Если вы придерживаетесь диеты либо следуете программе фитнеса, наступает момент, когда получаемые результаты кажутся неадекватными приложенным усилиям
Плато (остановка веса в похудении) может подорвать вашу мотивацию, в то время как понимание его причин поможет достичь поставленных целей.
Консультант Herbalife Сьюзен Бауэрман утверждает: «Когда вы сокращаете количество потребляемых калорий, ваш организм боится, что не получит больше пищи. Поэтому происходит то, на что он запрограммирован – он цепляется за накопленные калории, замедляя скорость их сжигания».
По мере снижения веса, замедляется скорость обмена веществ. «Это означает, что вместе со снижением веса сокращается потребность в калориях. Поэтому для того, что худеть теми же темпами, вам нужно либо еще больше сократить их потребление, либо больше заниматься физическими упражнениями – либо смириться с тем, что по мере приближения к поставленной цели ваше снижение веса будет замедляться (вес остановился)».
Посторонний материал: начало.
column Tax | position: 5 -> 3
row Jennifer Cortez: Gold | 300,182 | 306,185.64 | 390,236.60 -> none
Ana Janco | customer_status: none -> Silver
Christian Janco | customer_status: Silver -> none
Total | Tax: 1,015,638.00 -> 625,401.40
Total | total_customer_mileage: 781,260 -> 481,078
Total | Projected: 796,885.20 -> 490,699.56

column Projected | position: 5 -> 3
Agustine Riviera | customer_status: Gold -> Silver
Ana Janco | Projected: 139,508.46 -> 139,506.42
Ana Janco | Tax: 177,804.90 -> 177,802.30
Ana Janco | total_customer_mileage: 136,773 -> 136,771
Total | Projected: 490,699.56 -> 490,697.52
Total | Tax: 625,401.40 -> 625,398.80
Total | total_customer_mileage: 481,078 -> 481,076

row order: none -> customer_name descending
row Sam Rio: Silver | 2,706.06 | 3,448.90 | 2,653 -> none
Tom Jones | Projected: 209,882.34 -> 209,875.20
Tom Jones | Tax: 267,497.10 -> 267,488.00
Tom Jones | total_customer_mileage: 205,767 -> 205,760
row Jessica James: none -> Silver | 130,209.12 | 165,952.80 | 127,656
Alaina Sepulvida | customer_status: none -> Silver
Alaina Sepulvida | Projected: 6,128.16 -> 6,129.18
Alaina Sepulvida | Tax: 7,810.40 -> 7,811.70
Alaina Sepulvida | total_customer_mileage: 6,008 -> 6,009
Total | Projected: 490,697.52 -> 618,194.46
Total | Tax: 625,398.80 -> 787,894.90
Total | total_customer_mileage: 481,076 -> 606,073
То же самое может происходить и с физическими упражнениями: вы тренируетесь все напряженнее, а достижение результатов замедляется.
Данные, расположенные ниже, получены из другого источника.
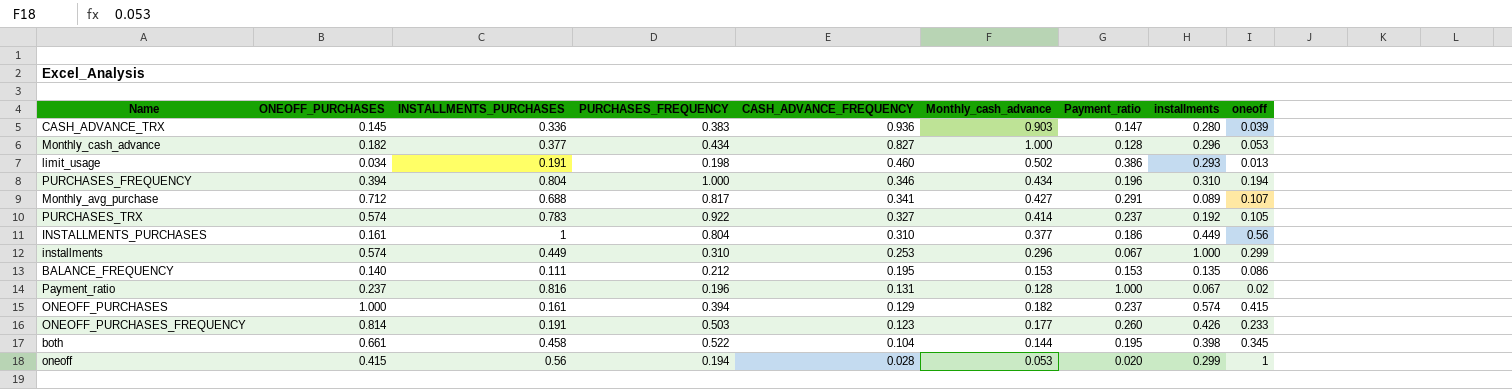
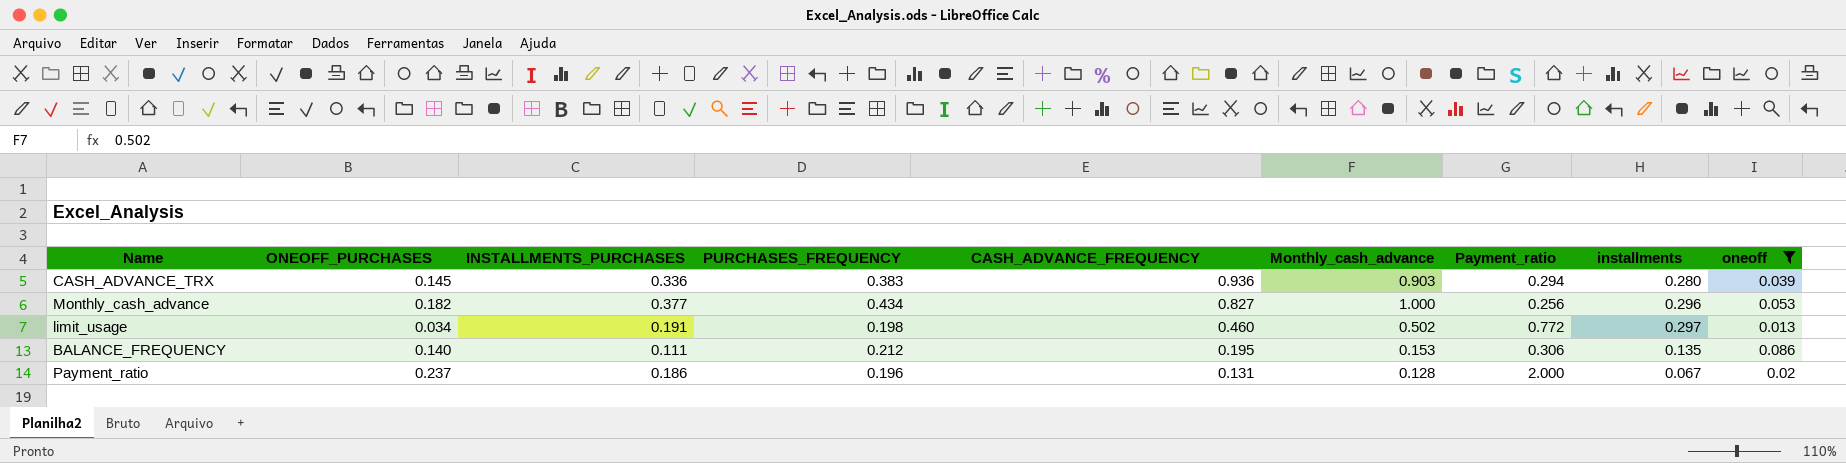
filter: none -> oneoff <= 0.086
CASH_ADVANCE_TRX | Payment_ratio: 0.147 -> 0.294
Monthly_cash_advance | Payment_ratio: 0.128 -> 0.256
limit_usage | Payment_ratio: 0.386 -> 0.772
limit_usage | installments: 0.293 -> 0.297
BALANCE_FREQUENCY | Payment_ratio: 0.153 -> 0.306
Payment_ratio | INSTALLMENTS_PURCHASES: 0.816 -> 0.186
Payment_ratio | Payment_ratio: 1.000 -> 2.000

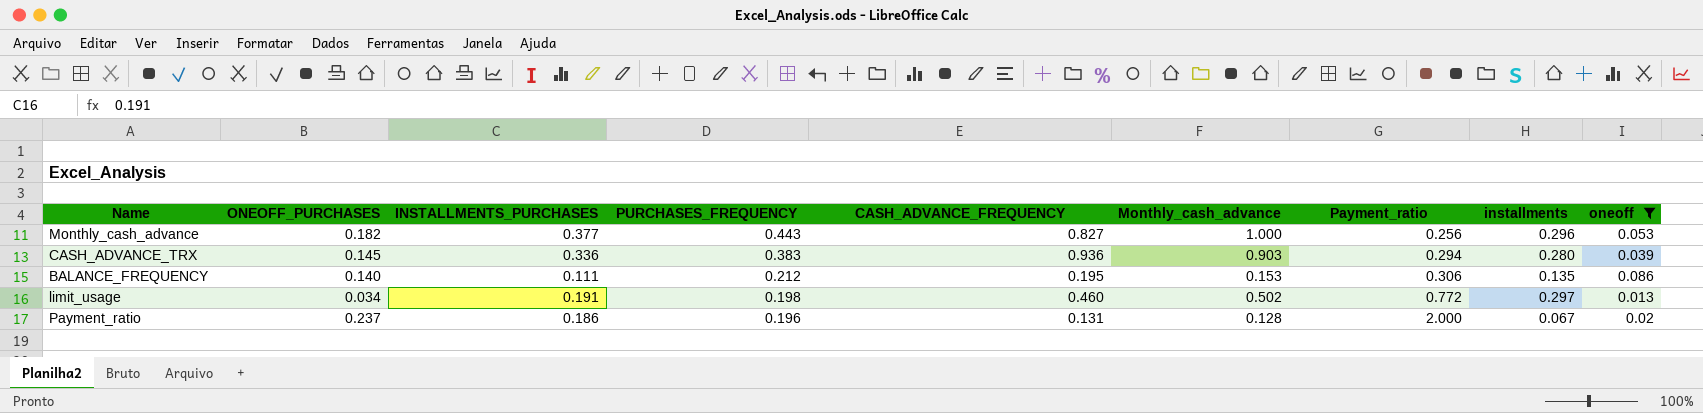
row order: CASH_ADVANCE_FREQUENCY descending -> PURCHASES_FREQUENCY descending
Monthly_cash_advance | PURCHASES_FREQUENCY: 0.434 -> 0.443

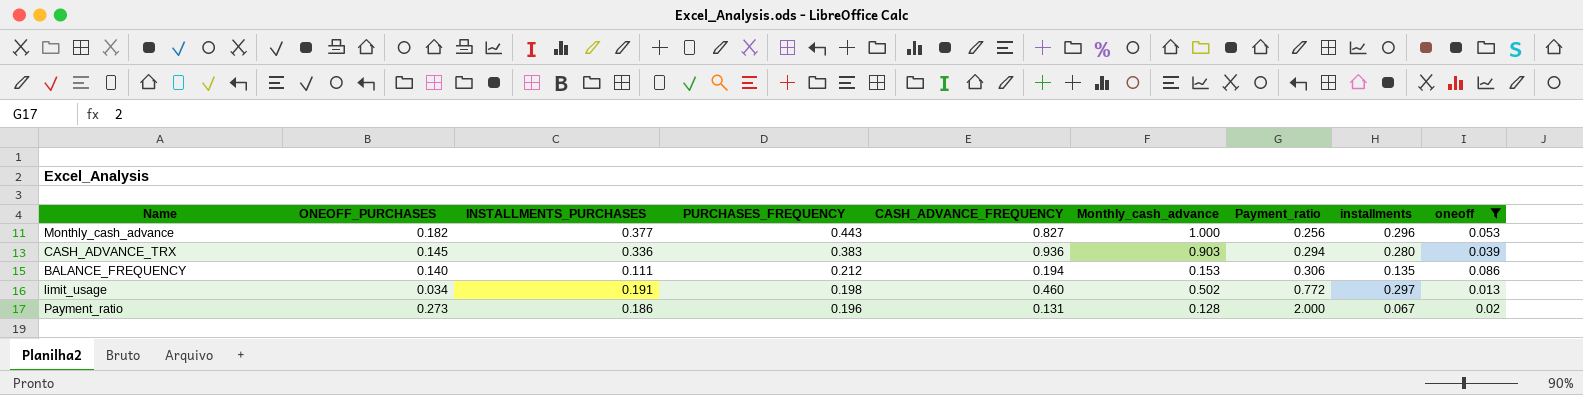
BALANCE_FREQUENCY | CASH_ADVANCE_FREQUENCY: 0.195 -> 0.194
Payment_ratio | ONEOFF_PURCHASES: 0.237 -> 0.273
Бывшая участница Олимпийских игр Саманта Клейтон, которая сегодня руководит всемирным обучением фитнесу в Herbalife, говорит: «Если вы доводите свое тело до изнеможения, это может означать крах ваших целей. Для восстановления организма необходимо время. Тогда вы снова начнете тренировки с новой энергией и фокусом».
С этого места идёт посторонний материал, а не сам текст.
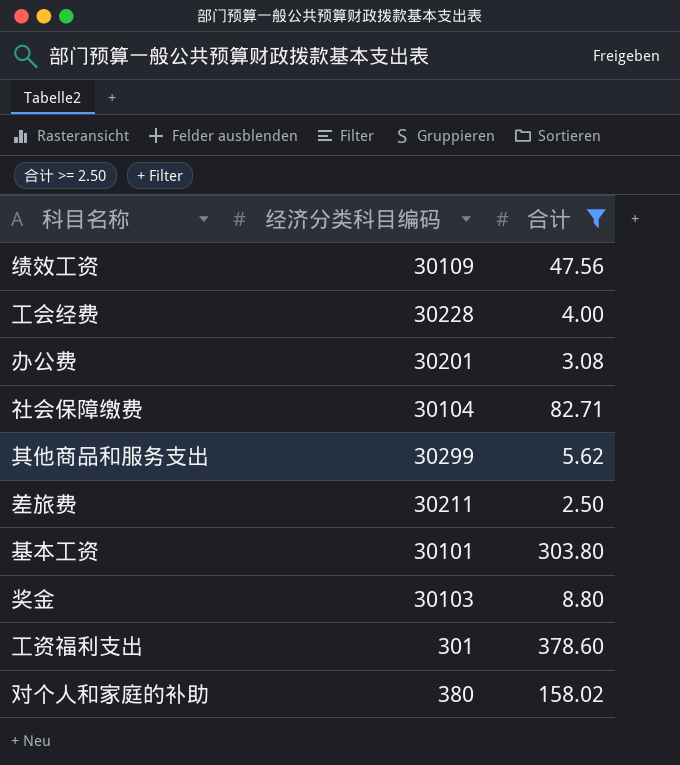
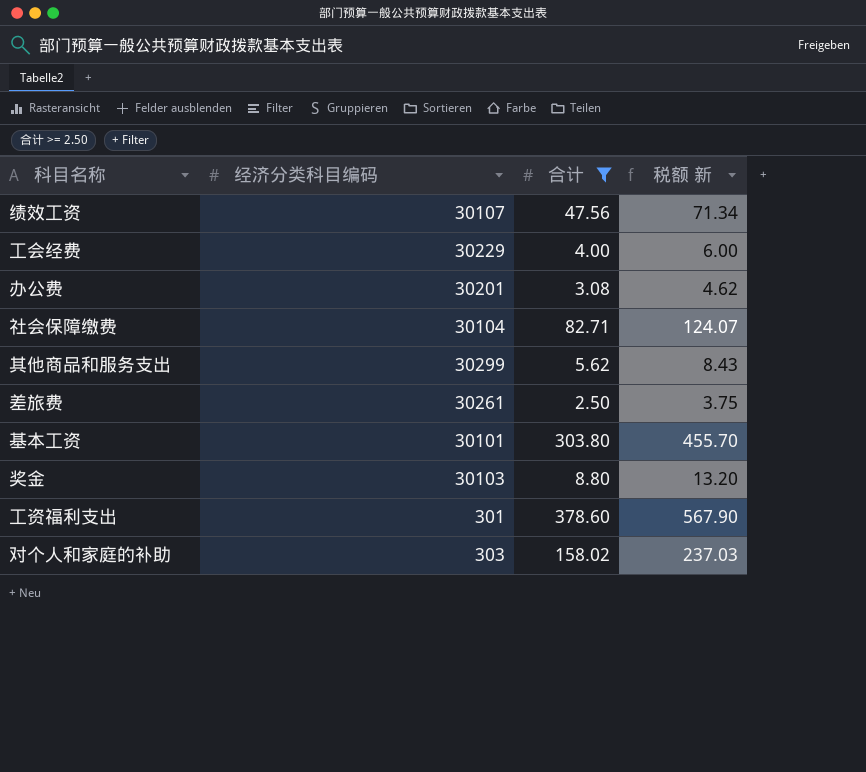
column 税额 新 | formula: none -> [合计] * 1.5
绩效工资 | 经济分类科目编码: 30109 -> 30107
工会经费 | 经济分类科目编码: 30228 -> 30229
差旅费 | 经济分类科目编码: 30211 -> 30261
对个人和家庭的补助 | 经济分类科目编码: 380 -> 303

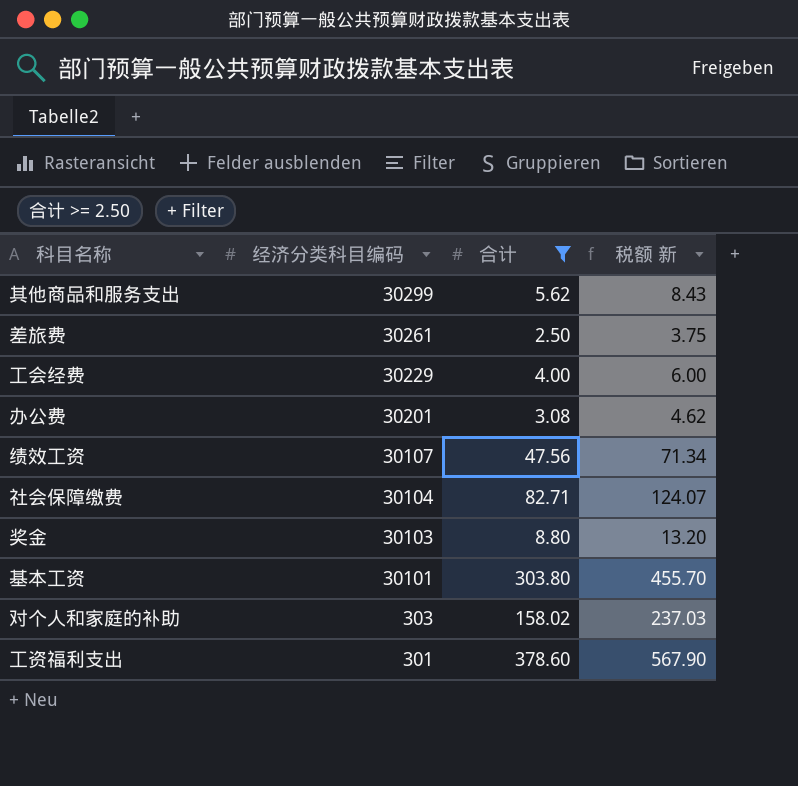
row order: none -> 经济分类科目编码 descending

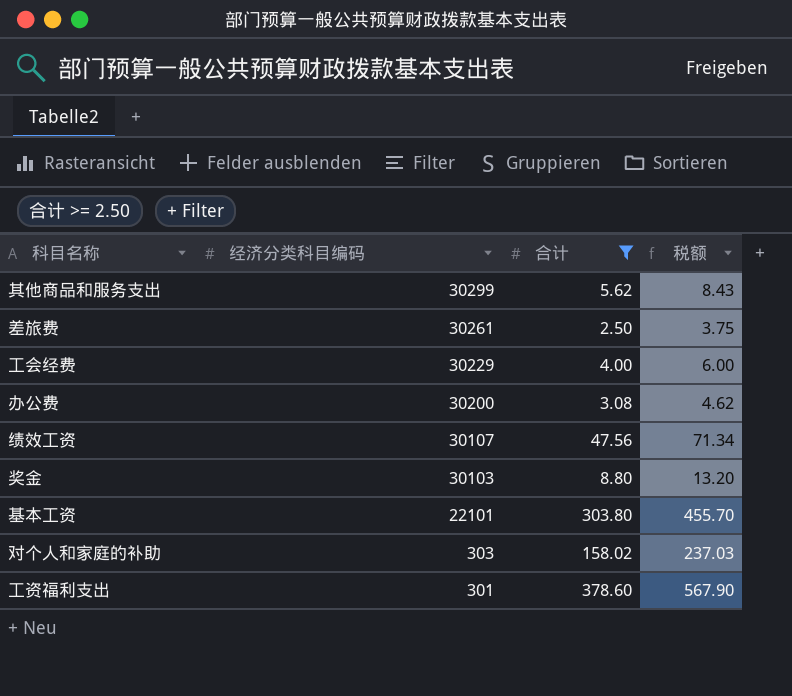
column name: 税额 新 -> 税额
row 社会保障缴费: 30104 | 82.71 | 124.07 -> none
办公费 | 经济分类科目编码: 30201 -> 30200
基本工资 | 经济分类科目编码: 30101 -> 22101

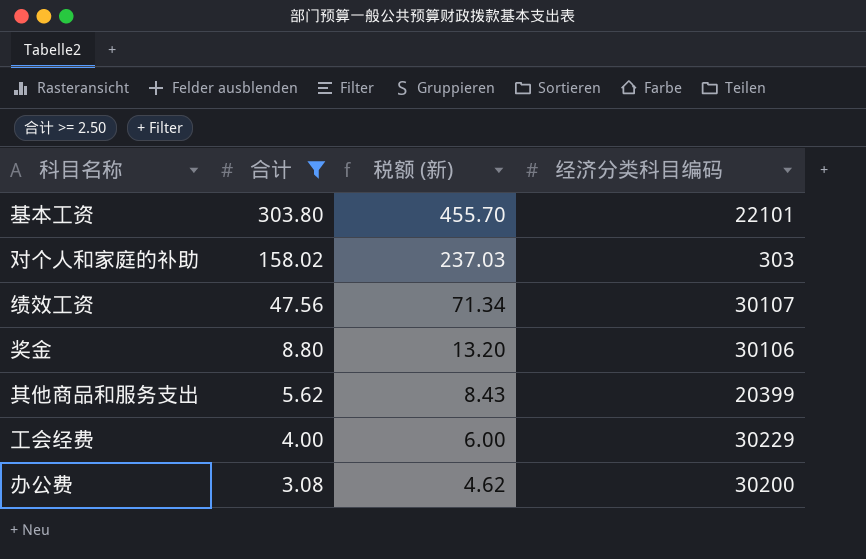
row order: 经济分类科目编码 descending -> 合计 descending
column name: 税额 -> 税额 (新)
column 经济分类科目编码 | position: 2 -> 4
row 差旅费: 30261 | 2.50 | 3.75 -> none
row 工资福利支出: 301 | 378.60 | 567.90 -> none
奖金 | 经济分类科目编码: 30103 -> 30106
其他商品和服务支出 | 经济分类科目编码: 30299 -> 20399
Вот несколько советов, как уйти от плато (остановка веса):
• Ведите дневник питания с количеством потребленных калорий. Возможно, начиная диету, вы были более осторожны, взвешивая и измеряя все, что попадало в рот, а теперь стали более небрежными. Дневник поможет вам вернуться на правильный путь
• Замените два приема пищи в день белковым коктейлем Гербалайф – это поможет вам оставаться в рамках вашего лимита калорий. Готовя коктейль Гербалайф, вы точно знаете, что в него входит, сколько калорий в белковом порошке, молоке и фруктах – поэтому нет нужды гадать. Используйте коктейль Гербалайф 2 раза в день, третий раз приготовьте здоровую полноценную пищу, а в промежутках перекусывайте овощами, фруктами и белковыми продуктами с низким содержанием жиров
• Реже обедайте вне дома. Как бы вы ни пытались быть осторожными в ресторане, трудно точно посчитать, сколько калорий вы потребили, потому что часто не известно, как эти блюда были приготовлены
• Усильте свою активность, особенно силовые тренировки. Если вы тренируетесь уже некоторое время и не увеличили нагрузку, возможно, вы сжигаете меньше калорий, чем вначале. Добавьте новые упражнения и увеличьте интенсивность тренировок
• Возможно, у вас правильный вес. Проверьте показатели вашего организма. Мышцы «плотнее» и занимают меньше места, чем жир, поэтому если у вас больше мышц, чем у рядового человека, ваш вес может быть больше, чем, по-вашему, должно быть. Если жир вашего организма в рамках нормы, возможно, вам не надо снижать вес.
• Избегайте усталости. Организму нужно часто восстанавливаться. Если вы будет перенапрягать свой организм, болевые рецепторы затруднять движение, а суставы станут чувствительными к боли. Нервной системе также нужно время для отдыха, чтобы получить максимальную пользу от тренировок
• Соблюдайте свой естественный цикл. Не случайно спортсмены тренируются циклами - время тренировок может отличаться от спортсмена к спортсмену, но их всех объединяет наличие во всех программах тренировок заранее запланированных дней отдыха. Организм, которому дали хорошо отдохнуть, получит лучше результаты, чем уставший
• Не теряйте вдохновение. Если вы делаете одно и то же изо дня в день, у вас может возникнет чувство удовлетворенности, и вы даже не заметите, как ослабнет интенсивность ваших занятий. Сделайте перерыв на 1-2 дня, и вы вернетесь в спортзал с новой мотивацией.